Jerry Jenkins, co-author with Tim LaHaye of the 'Left Behind' series of apocalyptic novels that have sold millions of copies worldwide, is among those who has a problem with the prediction.
'As a believer, I'm already a kook compared to most people, so for someone to choose a date and get everyone excited about a certain time, my problem is it makes us look worse,' said Jenkins, 61.
But the very industry in which Jenkins' books are aimed and sold are part of the problem according to Barbara Rossing, professor of the New Testament at the Lutheran School of Theology at Chicago.
She describes a huge apocalyptic 'prophecy industry' that includes video games, board games and books, and says: 'It is very appealing to people.'

Indeed, according to its tax returns Family Radio, a non-profit organisation, has raised more than $100m over the last seven years. It owns 66 radio stations worldwide and a recent spike in activity has seen it lavish millions on its international billboard advertising campaign.
When asked what the church was going to do with the money when the world ended, Camping told Contra Costa Times; 'When Judgment Day comes, if someone is a billionaire, how will they take their money with them?
'If we have any money left, and we will because we have to pay bills up to the very end... it will all be destroyed because the world will be in a day of judgment.
'The money is not important at all.
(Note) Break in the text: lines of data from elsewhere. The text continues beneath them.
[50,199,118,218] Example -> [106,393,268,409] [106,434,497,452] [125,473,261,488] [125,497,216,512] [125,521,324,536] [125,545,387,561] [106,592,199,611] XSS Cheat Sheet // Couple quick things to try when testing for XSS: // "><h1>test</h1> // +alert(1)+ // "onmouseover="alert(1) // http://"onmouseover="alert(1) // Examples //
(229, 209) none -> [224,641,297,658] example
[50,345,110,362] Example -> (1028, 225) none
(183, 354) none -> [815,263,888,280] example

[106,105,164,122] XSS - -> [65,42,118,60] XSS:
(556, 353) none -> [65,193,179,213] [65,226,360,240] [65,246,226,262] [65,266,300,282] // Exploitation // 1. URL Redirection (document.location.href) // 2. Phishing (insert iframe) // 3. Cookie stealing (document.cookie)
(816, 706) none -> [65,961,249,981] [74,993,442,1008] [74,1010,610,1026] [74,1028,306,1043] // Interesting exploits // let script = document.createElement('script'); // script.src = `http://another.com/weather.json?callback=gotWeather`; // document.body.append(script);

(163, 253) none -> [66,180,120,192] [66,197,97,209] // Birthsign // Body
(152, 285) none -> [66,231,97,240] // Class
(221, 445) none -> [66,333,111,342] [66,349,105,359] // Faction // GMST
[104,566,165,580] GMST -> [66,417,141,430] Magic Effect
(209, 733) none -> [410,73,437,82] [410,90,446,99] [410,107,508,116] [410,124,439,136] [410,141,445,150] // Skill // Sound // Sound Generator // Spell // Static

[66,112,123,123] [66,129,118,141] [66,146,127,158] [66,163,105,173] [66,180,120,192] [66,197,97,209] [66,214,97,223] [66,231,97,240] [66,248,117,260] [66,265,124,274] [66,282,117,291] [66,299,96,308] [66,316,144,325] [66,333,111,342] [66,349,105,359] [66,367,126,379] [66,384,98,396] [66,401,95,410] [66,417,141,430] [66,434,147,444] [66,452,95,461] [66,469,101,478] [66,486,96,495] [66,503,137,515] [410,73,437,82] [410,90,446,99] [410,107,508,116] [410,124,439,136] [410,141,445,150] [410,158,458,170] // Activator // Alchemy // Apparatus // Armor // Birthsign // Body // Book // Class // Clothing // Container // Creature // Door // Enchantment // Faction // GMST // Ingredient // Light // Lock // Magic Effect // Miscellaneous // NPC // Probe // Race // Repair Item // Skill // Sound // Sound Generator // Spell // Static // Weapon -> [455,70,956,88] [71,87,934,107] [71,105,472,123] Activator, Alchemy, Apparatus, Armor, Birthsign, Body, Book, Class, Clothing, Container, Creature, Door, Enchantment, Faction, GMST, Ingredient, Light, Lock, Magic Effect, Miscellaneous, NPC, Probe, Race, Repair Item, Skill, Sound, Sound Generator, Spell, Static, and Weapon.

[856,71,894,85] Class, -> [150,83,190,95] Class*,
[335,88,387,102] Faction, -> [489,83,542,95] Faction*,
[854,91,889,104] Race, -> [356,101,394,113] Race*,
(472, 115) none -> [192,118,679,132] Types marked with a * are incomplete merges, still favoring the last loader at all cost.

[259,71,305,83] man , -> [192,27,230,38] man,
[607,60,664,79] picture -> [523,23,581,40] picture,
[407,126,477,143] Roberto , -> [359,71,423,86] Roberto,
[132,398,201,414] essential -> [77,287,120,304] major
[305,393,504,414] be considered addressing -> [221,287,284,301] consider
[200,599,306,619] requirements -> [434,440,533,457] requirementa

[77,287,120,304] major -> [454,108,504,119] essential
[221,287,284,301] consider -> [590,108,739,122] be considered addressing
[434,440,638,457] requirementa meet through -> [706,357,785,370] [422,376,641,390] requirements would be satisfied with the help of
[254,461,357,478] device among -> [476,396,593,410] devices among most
It's a vehicle to spread the judgment and a vehicle of the Lord.'
But as the true believers prepare for what they hope will be their last day on earth, many atheists are having fun with the anticlimax they anticipate.
In Tacoma, Washington, atheists have organized a party for Saturday night under the banner 'countdown to backpedaling', on the assumption that Camping and Family Radio will change their story if Judgment Day does not come.

At least 100 people are expected at the party, said Sam Mulvey, 33, an organizer of the event and the producer of a weekly atheist radio show in Tacoma.
'If the world still exists the next day, Family Radio is going to have to say something and most of the time they backpedal, and that's what we're counting down to,' he said.
Other atheists have taken a more practical approach to the 'rapture' by turning the 'prophecy industry' on itself to make money.

In New Hampshire, Bart Centre started his company Eternal Earth-bound Pets in 2009.
He offers rapture believers an insurance plan for those pets that won't join them in heaven: 10-year pet care contracts, with Centre and his network of fellow non-believers taking responsibility for the animals after the Rapture.
The fee - payable in advance, of course - was originally $110, but has risen to $135 since Camping's prediction. He has 258 clients.